Great Caregiver Article- and some irony?

by Louis on May 12, 2009

Paula Span wrote a great article about caregivers in this Sunday’s Washington Post magazine. Marilyn Daniel’s Reward combines the facts and the emotions of clients and caregivers quite deftly. Caregivers are already a critical resource that will grow more critical as the boomers need assistance. The story is clear: Caregivers are working really hard for a reward that is not money. The second story is how determined clients are to stay in their homes. She has a book When The Time Comes: Families with Aging Parents Share Their Struggles and Solutions coming out soon.

The article centers on one caregiver, Marilyn Daniels. Span describes the energy Daniel lavishes on her own home on her days off. Span points out: the work on her home nets lasting improvement while her care clients are all declining. I see another lesson. We all love our homes. I bet Daniel will want to Age in Place as much as her clients.

The irony I saw when I opened my Sunday paper this week is not apparent reading the article on line. In the print edition an eight page special advertising section called Retirement Horizons is embedded after the the first pages of the article. The beautiful and happy people pictured in the ads paint a much different story than those we see in the article and pictures. The contrast speaks pretty clearly. “Move here and you will smile like these happy folks.”

Is this product placement like we see in the movies? Is this different than resort ads in the quarterly travel issue? Or an education or camp story in those seasons? Google ads on the Washington Post page are related, but I have come to expect (and ignore?) that. Regardless, there could not have been a better juxtaposition to make me think about the place our homes have in our hearts.

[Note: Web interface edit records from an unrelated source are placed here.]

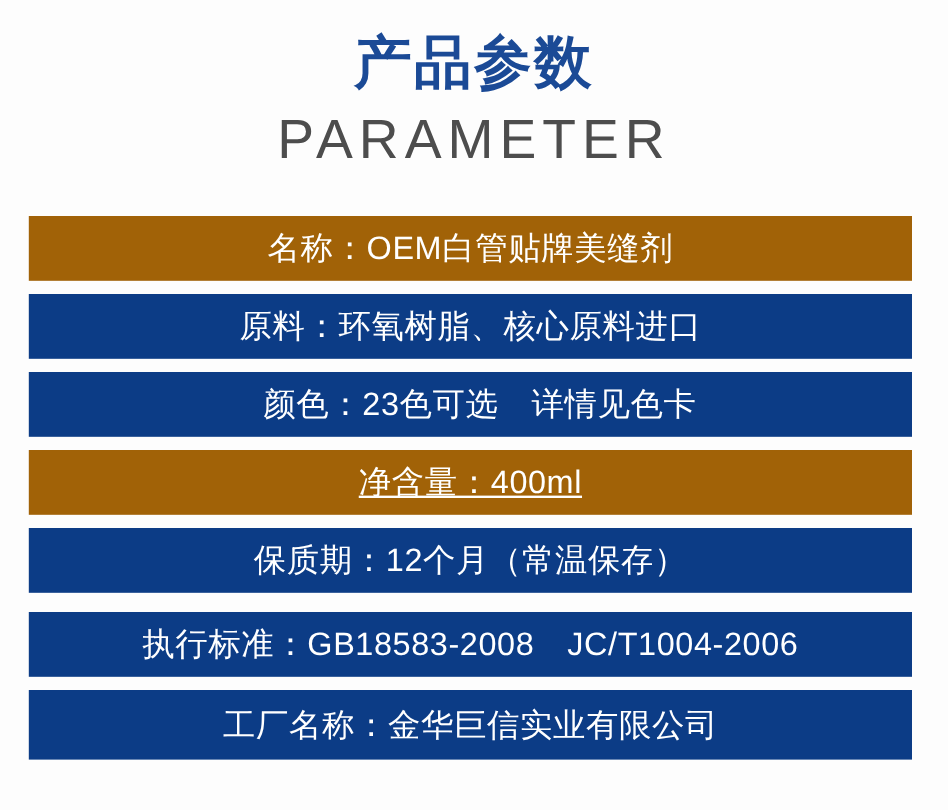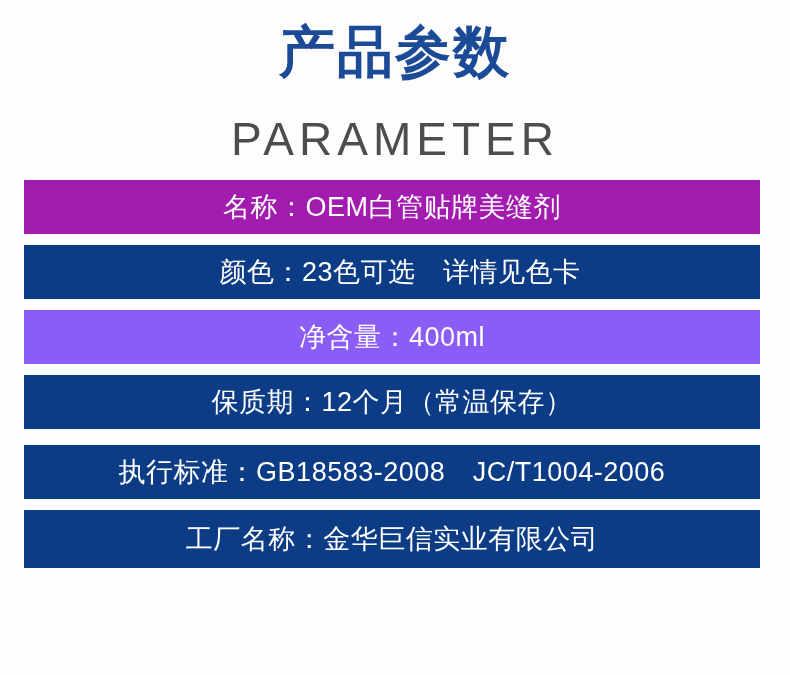--- a/index.html
+++ b/index.html
@@ -37,7 +37,7 @@
     left: 0;
     top: 14px;
     width: 790px;
-    font-size: 56px;
+    font-size: 48px;
     line-height: 76px;
     font-weight: bold;
     color: #1b4a96;

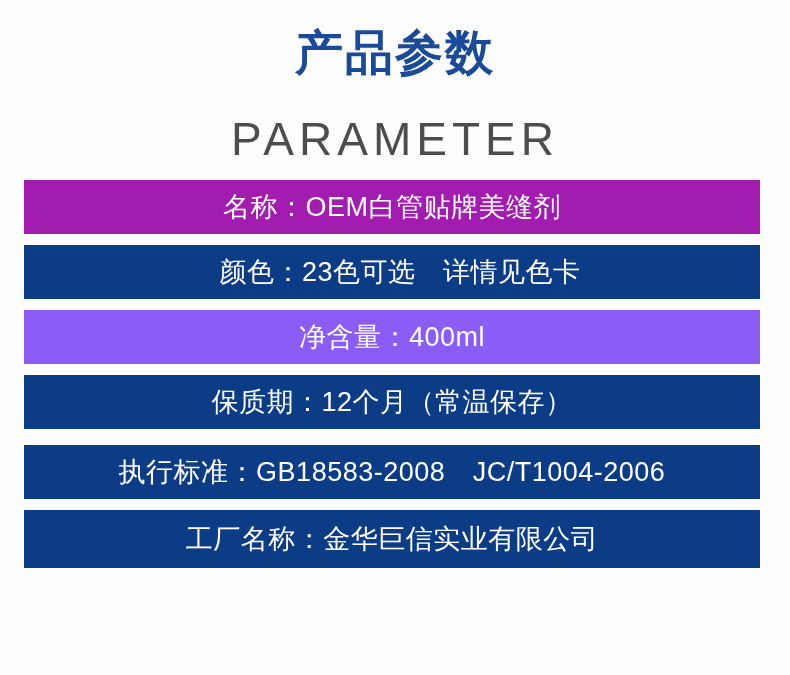--- a/index.html
+++ b/index.html
@@ -99,7 +99,7 @@
 
   <div class="header">
     <div class="title-cn" style="color: rgb(27, 74, 150);">产品参数</div>
-    <div class="title-en" style="color: rgb(77, 77, 77); margin-top: 23px;">PARAMETER</div>
+    <div class="title-en" style="color: rgb(77, 77, 77);">PARAMETER</div>
   </div>
 
   <div class="rows">

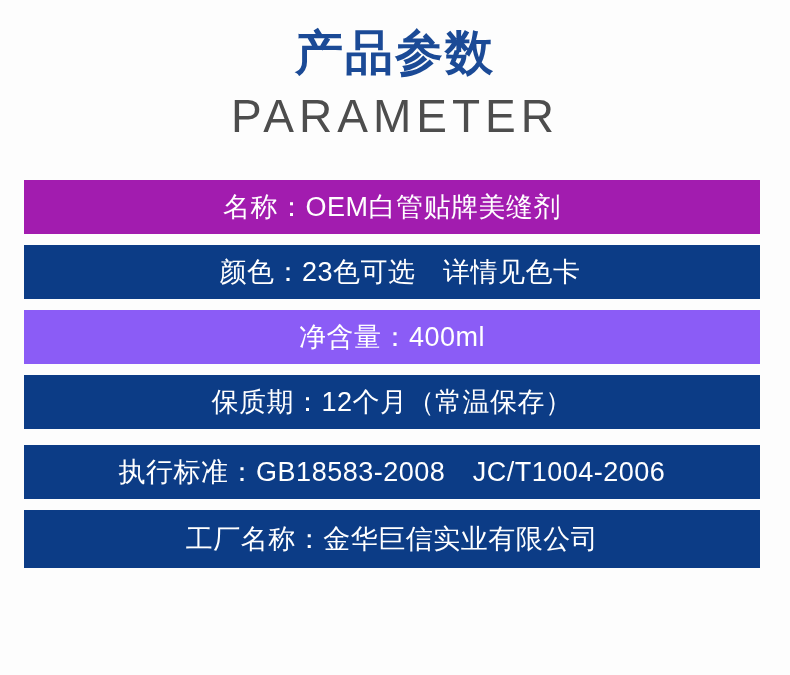--- a/index.html
+++ b/index.html
@@ -104,7 +104,7 @@
 
   <div class="rows">
 
-    <div class="param-row" style="background: #a21caf; color: rgb(255, 255, 255);">
+    <div class="param-row" style="background: #a16207; color: rgb(255, 255, 255);">
       <span class="param-text">名称：OEM白管贴牌美缝剂</span>
     </div>
 

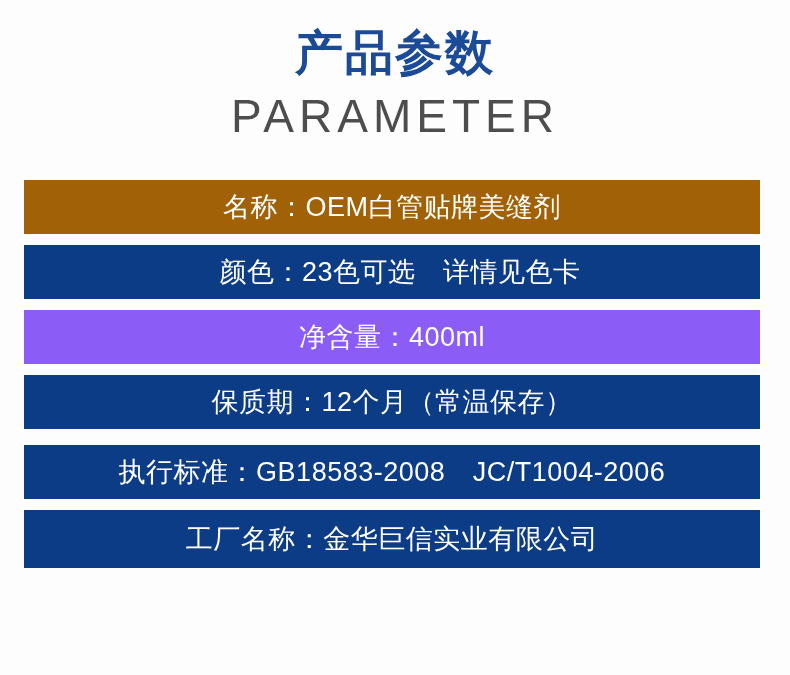--- a/index.html
+++ b/index.html
@@ -108,6 +108,9 @@
       <span class="param-text">名称：OEM白管贴牌美缝剂</span>
     </div>
 
+    <div class="param-row" style="background: rgb(12, 60, 134); color: rgb(255, 255, 255);">
+      <span class="param-text">原料：环氧树脂、核心原料进口</span>
+    </div>
 
     <div class="param-row" style="background: rgb(12, 60, 134); color: rgb(255, 255, 255); padding-left: 16px;">
       <span class="param-text">颜色：23色可选　详情见色卡</span>

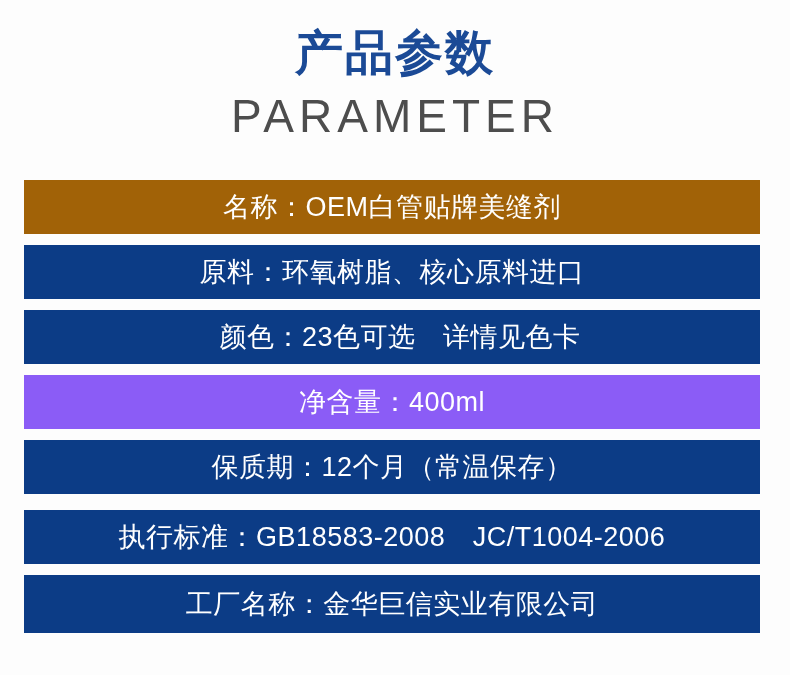--- a/index.html
+++ b/index.html
@@ -116,7 +116,7 @@
       <span class="param-text">颜色：23色可选　详情见色卡</span>
     </div>
 
-    <div class="param-row" style="background: #8b5cf6; color: rgb(255, 255, 255);">
+    <div class="param-row" style="background: #a16207; color: rgb(255, 255, 255); text-decoration: underline;">
       <span class="param-text">净含量：400ml</span>
     </div>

{ 1 comment… read it below or add one }

Anonymous October 5, 2009 at 5:36 pm

Thank you for the great article. I am a certified caregiver and I currently work in the special care unit at an assitted living facility. I am 28 years old and the youngest employee. I can tell you that being a caregiver is hard work for very little pay. I would love to work in private care but I have young children and need the health benifits that I recieve at my current job. As a caregiver at a facility I work under very stressful conditions. Such as being under constant pressure to move fast, use little supplies, and NEVER clock any overtime hours. I never take a lunch break but always have to clock out for it. I clock out and then go shower a resident then clock back in. My back hurts every night and sometimes I cry on my way home because I feel so fustrated. I can't brush every residents teeth because not every resident has atooth brush. I am always taking from one resident to give to another. I feel terrible taking things like breifs but if a resident has none, I have no choice. I take care of 16 residents alone. I am always rushing them and that is so sad. I always feel guilty for not being able to spend more quality time with them. But there is always someone eles who needs my help more. Last night, I was thrown across the room by an angry resident and I was scared he wasgoing to assult me. I was alone with ALL the residents when this happened. I was even more afraid when a female resident attempted to come to my aide. I didn't want her to get thrown or hit.I told her everything was fine and to sit back down. I was able to talk him into going to his room but I was afraid the rest of the night. This job is so hard but when I am not at work I think of my residents and when I am at work I do my best to better their lives. I, along with my co-workers , do the best we can with what we have. Once a resident fell in the bathroom and cut his head open. After I called 911 and he went to the hospital, I had to clean up the blood. I did this with gloves that are to big for my hands, bath towels and baby wipes. Thats it. I had nothing else to clean up a pool of blood. So fustrating. But my residents love me and when I get to work they swarm me. I always hug and kiss them at night, pray when they ask or need it and always smile. Good caregivers are caregivers simply because we care.